*** Opening Data supplied ***

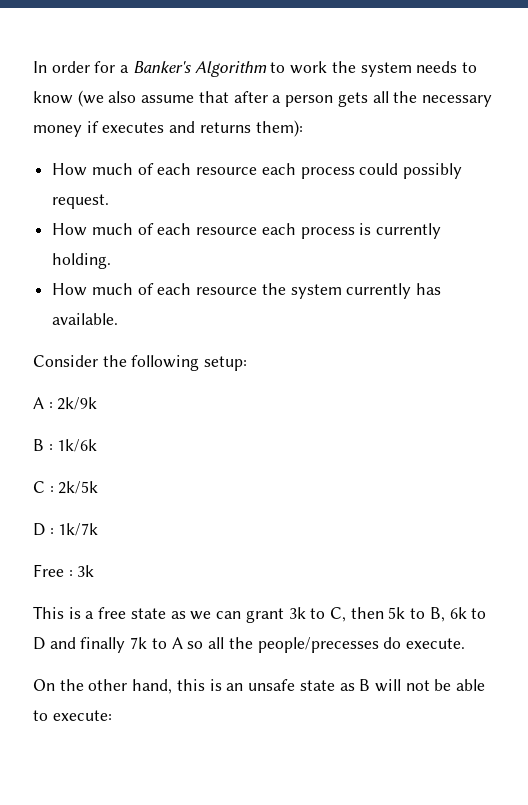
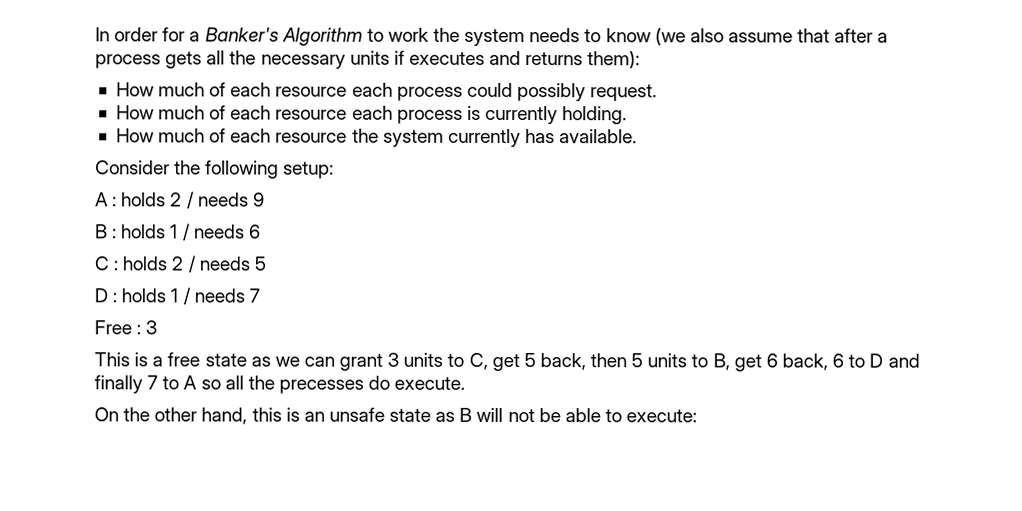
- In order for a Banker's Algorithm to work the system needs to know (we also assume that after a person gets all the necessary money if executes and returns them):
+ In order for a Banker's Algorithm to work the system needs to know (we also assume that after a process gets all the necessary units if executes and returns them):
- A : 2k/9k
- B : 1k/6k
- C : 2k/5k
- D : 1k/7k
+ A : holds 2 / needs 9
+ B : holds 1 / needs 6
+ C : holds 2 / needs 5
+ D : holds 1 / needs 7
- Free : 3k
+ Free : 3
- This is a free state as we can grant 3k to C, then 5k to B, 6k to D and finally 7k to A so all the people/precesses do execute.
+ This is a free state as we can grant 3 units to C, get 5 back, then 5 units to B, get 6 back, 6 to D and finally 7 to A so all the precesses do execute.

*** Closing Data supplied ***

Write out exactly those lines running from the line with "2 / needs 9" to the end of the data above, the first and last included.

+ A : holds 2 / needs 9
+ B : holds 1 / needs 6
+ C : holds 2 / needs 5
+ D : holds 1 / needs 7
- Free : 3k
+ Free : 3
- This is a free state as we can grant 3k to C, then 5k to B, 6k to D and finally 7k to A so all the people/precesses do execute.
+ This is a free state as we can grant 3 units to C, get 5 back, then 5 units to B, get 6 back, 6 to D and finally 7 to A so all the precesses do execute.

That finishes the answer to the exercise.